_Activity_: Your output should be the entries below, exact in every detail.

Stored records
□ □ □
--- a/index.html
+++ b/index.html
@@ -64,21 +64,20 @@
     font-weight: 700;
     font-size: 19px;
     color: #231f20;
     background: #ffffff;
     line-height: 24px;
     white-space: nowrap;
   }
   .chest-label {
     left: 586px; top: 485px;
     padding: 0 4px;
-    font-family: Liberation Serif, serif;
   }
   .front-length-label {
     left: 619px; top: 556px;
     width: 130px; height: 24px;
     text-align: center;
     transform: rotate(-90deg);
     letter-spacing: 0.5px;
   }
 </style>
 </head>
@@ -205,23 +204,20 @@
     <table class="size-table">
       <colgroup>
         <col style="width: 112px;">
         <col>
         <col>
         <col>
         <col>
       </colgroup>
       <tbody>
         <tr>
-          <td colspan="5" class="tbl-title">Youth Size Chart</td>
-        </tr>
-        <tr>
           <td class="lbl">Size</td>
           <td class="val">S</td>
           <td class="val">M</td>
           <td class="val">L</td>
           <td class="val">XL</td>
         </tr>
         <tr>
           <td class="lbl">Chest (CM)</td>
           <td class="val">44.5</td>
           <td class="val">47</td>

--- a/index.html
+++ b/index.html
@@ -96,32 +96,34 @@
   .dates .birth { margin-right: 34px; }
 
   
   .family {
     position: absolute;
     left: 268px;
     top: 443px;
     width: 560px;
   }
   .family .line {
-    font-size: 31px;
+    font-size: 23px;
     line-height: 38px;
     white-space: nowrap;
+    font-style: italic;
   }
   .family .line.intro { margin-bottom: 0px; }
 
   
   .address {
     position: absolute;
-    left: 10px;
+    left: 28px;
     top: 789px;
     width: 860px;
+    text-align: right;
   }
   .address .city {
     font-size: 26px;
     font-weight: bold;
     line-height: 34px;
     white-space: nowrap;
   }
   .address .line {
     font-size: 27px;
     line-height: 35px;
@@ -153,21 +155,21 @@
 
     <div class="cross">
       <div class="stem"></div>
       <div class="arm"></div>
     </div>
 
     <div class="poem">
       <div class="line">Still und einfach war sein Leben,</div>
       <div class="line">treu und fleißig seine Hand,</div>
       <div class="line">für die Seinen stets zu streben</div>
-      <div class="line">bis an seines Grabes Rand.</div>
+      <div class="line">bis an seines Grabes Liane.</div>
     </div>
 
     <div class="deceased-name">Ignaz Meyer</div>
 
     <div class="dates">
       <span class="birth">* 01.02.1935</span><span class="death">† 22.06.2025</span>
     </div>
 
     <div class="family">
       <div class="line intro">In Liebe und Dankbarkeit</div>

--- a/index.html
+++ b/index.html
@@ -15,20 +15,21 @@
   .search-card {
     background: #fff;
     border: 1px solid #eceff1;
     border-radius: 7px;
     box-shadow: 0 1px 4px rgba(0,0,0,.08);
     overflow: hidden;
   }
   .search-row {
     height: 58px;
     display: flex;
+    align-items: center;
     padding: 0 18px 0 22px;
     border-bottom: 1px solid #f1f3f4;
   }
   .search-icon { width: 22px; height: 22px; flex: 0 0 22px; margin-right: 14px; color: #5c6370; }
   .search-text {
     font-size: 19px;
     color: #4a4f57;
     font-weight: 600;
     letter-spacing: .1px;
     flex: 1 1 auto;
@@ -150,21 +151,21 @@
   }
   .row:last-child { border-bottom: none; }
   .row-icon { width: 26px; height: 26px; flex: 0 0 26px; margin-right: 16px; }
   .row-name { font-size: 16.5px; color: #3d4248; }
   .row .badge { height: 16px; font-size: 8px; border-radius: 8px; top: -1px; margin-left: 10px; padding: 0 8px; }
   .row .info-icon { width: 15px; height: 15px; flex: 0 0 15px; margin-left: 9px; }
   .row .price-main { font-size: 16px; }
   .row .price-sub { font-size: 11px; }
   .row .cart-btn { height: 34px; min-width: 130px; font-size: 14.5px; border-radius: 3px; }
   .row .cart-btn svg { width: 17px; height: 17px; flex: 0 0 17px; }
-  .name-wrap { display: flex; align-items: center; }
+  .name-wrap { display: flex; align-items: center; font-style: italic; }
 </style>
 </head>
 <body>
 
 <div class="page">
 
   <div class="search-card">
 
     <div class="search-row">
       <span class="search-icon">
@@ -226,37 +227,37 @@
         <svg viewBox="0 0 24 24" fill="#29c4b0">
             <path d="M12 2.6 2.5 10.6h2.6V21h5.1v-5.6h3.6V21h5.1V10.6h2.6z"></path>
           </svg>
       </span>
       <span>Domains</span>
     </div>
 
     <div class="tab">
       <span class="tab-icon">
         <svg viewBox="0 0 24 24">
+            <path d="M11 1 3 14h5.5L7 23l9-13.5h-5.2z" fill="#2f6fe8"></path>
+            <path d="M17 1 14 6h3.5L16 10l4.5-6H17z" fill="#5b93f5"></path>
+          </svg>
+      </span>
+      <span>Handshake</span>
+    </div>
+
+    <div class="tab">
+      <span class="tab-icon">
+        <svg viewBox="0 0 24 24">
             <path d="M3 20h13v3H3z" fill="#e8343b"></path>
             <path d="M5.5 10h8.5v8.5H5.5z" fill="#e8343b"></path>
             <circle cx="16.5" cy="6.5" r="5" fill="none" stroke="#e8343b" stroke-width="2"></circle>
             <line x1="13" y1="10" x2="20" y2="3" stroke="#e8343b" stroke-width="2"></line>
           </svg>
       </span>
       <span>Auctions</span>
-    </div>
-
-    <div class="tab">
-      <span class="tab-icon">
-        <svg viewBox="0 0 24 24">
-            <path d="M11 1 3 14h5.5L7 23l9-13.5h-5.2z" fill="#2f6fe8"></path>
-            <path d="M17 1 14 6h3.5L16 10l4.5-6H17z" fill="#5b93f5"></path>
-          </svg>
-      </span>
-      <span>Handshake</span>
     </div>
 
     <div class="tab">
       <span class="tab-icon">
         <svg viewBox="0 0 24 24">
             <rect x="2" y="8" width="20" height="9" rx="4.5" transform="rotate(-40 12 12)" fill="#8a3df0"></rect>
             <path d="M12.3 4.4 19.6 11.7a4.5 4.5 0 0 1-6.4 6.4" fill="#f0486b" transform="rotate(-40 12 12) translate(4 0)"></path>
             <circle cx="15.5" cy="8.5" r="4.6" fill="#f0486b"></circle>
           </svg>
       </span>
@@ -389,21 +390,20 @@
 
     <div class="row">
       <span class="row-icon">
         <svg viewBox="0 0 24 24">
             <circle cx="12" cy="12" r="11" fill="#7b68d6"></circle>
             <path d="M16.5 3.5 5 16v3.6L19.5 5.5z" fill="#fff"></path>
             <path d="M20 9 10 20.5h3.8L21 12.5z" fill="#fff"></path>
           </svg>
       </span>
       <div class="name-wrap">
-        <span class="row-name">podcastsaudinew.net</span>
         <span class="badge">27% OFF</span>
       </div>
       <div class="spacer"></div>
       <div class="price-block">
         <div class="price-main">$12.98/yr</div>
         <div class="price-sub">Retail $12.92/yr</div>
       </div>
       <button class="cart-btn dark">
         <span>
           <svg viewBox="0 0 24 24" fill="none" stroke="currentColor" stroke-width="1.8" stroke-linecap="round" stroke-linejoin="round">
□ □ □
_Reply to the exercise_:
--- a/index.html
+++ b/index.html
@@ -64,21 +64,20 @@
     font-weight: 700;
     font-size: 19px;
     color: #231f20;
     background: #ffffff;
     line-height: 24px;
     white-space: nowrap;
   }
   .chest-label {
     left: 586px; top: 485px;
     padding: 0 4px;
-    font-family: Liberation Serif, serif;
   }
   .front-length-label {
     left: 619px; top: 556px;
     width: 130px; height: 24px;
     text-align: center;
     transform: rotate(-90deg);
     letter-spacing: 0.5px;
   }
 </style>
 </head>
@@ -205,23 +204,20 @@
     <table class="size-table">
       <colgroup>
         <col style="width: 112px;">
         <col>
         <col>
         <col>
         <col>
       </colgroup>
       <tbody>
         <tr>
-          <td colspan="5" class="tbl-title">Youth Size Chart</td>
-        </tr>
-        <tr>
           <td class="lbl">Size</td>
           <td class="val">S</td>
           <td class="val">M</td>
           <td class="val">L</td>
           <td class="val">XL</td>
         </tr>
         <tr>
           <td class="lbl">Chest (CM)</td>
           <td class="val">44.5</td>
           <td class="val">47</td>

--- a/index.html
+++ b/index.html
@@ -96,32 +96,34 @@
   .dates .birth { margin-right: 34px; }
 
   
   .family {
     position: absolute;
     left: 268px;
     top: 443px;
     width: 560px;
   }
   .family .line {
-    font-size: 31px;
+    font-size: 23px;
     line-height: 38px;
     white-space: nowrap;
+    font-style: italic;
   }
   .family .line.intro { margin-bottom: 0px; }
 
   
   .address {
     position: absolute;
-    left: 10px;
+    left: 28px;
     top: 789px;
     width: 860px;
+    text-align: right;
   }
   .address .city {
     font-size: 26px;
     font-weight: bold;
     line-height: 34px;
     white-space: nowrap;
   }
   .address .line {
     font-size: 27px;
     line-height: 35px;
@@ -153,21 +155,21 @@
 
     <div class="cross">
       <div class="stem"></div>
       <div class="arm"></div>
     </div>
 
     <div class="poem">
       <div class="line">Still und einfach war sein Leben,</div>
       <div class="line">treu und fleißig seine Hand,</div>
       <div class="line">für die Seinen stets zu streben</div>
-      <div class="line">bis an seines Grabes Rand.</div>
+      <div class="line">bis an seines Grabes Liane.</div>
     </div>
 
     <div class="deceased-name">Ignaz Meyer</div>
 
     <div class="dates">
       <span class="birth">* 01.02.1935</span><span class="death">† 22.06.2025</span>
     </div>
 
     <div class="family">
       <div class="line intro">In Liebe und Dankbarkeit</div>

--- a/index.html
+++ b/index.html
@@ -15,20 +15,21 @@
   .search-card {
     background: #fff;
     border: 1px solid #eceff1;
     border-radius: 7px;
     box-shadow: 0 1px 4px rgba(0,0,0,.08);
     overflow: hidden;
   }
   .search-row {
     height: 58px;
     display: flex;
+    align-items: center;
     padding: 0 18px 0 22px;
     border-bottom: 1px solid #f1f3f4;
   }
   .search-icon { width: 22px; height: 22px; flex: 0 0 22px; margin-right: 14px; color: #5c6370; }
   .search-text {
     font-size: 19px;
     color: #4a4f57;
     font-weight: 600;
     letter-spacing: .1px;
     flex: 1 1 auto;
@@ -150,21 +151,21 @@
   }
   .row:last-child { border-bottom: none; }
   .row-icon { width: 26px; height: 26px; flex: 0 0 26px; margin-right: 16px; }
   .row-name { font-size: 16.5px; color: #3d4248; }
   .row .badge { height: 16px; font-size: 8px; border-radius: 8px; top: -1px; margin-left: 10px; padding: 0 8px; }
   .row .info-icon { width: 15px; height: 15px; flex: 0 0 15px; margin-left: 9px; }
   .row .price-main { font-size: 16px; }
   .row .price-sub { font-size: 11px; }
   .row .cart-btn { height: 34px; min-width: 130px; font-size: 14.5px; border-radius: 3px; }
   .row .cart-btn svg { width: 17px; height: 17px; flex: 0 0 17px; }
-  .name-wrap { display: flex; align-items: center; }
+  .name-wrap { display: flex; align-items: center; font-style: italic; }
 </style>
 </head>
 <body>
 
 <div class="page">
 
   <div class="search-card">
 
     <div class="search-row">
       <span class="search-icon">
@@ -226,37 +227,37 @@
         <svg viewBox="0 0 24 24" fill="#29c4b0">
             <path d="M12 2.6 2.5 10.6h2.6V21h5.1v-5.6h3.6V21h5.1V10.6h2.6z"></path>
           </svg>
       </span>
       <span>Domains</span>
     </div>
 
     <div class="tab">
       <span class="tab-icon">
         <svg viewBox="0 0 24 24">
+            <path d="M11 1 3 14h5.5L7 23l9-13.5h-5.2z" fill="#2f6fe8"></path>
+            <path d="M17 1 14 6h3.5L16 10l4.5-6H17z" fill="#5b93f5"></path>
+          </svg>
+      </span>
+      <span>Handshake</span>
+    </div>
+
+    <div class="tab">
+      <span class="tab-icon">
+        <svg viewBox="0 0 24 24">
             <path d="M3 20h13v3H3z" fill="#e8343b"></path>
             <path d="M5.5 10h8.5v8.5H5.5z" fill="#e8343b"></path>
             <circle cx="16.5" cy="6.5" r="5" fill="none" stroke="#e8343b" stroke-width="2"></circle>
             <line x1="13" y1="10" x2="20" y2="3" stroke="#e8343b" stroke-width="2"></line>
           </svg>
       </span>
       <span>Auctions</span>
-    </div>
-
-    <div class="tab">
-      <span class="tab-icon">
-        <svg viewBox="0 0 24 24">
-            <path d="M11 1 3 14h5.5L7 23l9-13.5h-5.2z" fill="#2f6fe8"></path>
-            <path d="M17 1 14 6h3.5L16 10l4.5-6H17z" fill="#5b93f5"></path>
-          </svg>
-      </span>
-      <span>Handshake</span>
     </div>
 
     <div class="tab">
       <span class="tab-icon">
         <svg viewBox="0 0 24 24">
             <rect x="2" y="8" width="20" height="9" rx="4.5" transform="rotate(-40 12 12)" fill="#8a3df0"></rect>
             <path d="M12.3 4.4 19.6 11.7a4.5 4.5 0 0 1-6.4 6.4" fill="#f0486b" transform="rotate(-40 12 12) translate(4 0)"></path>
             <circle cx="15.5" cy="8.5" r="4.6" fill="#f0486b"></circle>
           </svg>
       </span>
@@ -389,21 +390,20 @@
 
     <div class="row">
       <span class="row-icon">
         <svg viewBox="0 0 24 24">
             <circle cx="12" cy="12" r="11" fill="#7b68d6"></circle>
             <path d="M16.5 3.5 5 16v3.6L19.5 5.5z" fill="#fff"></path>
             <path d="M20 9 10 20.5h3.8L21 12.5z" fill="#fff"></path>
           </svg>
       </span>
       <div class="name-wrap">
-        <span class="row-name">podcastsaudinew.net</span>
         <span class="badge">27% OFF</span>
       </div>
       <div class="spacer"></div>
       <div class="price-block">
         <div class="price-main">$12.98/yr</div>
         <div class="price-sub">Retail $12.92/yr</div>
       </div>
       <button class="cart-btn dark">
         <span>
           <svg viewBox="0 0 24 24" fill="none" stroke="currentColor" stroke-width="1.8" stroke-linecap="round" stroke-linejoin="round">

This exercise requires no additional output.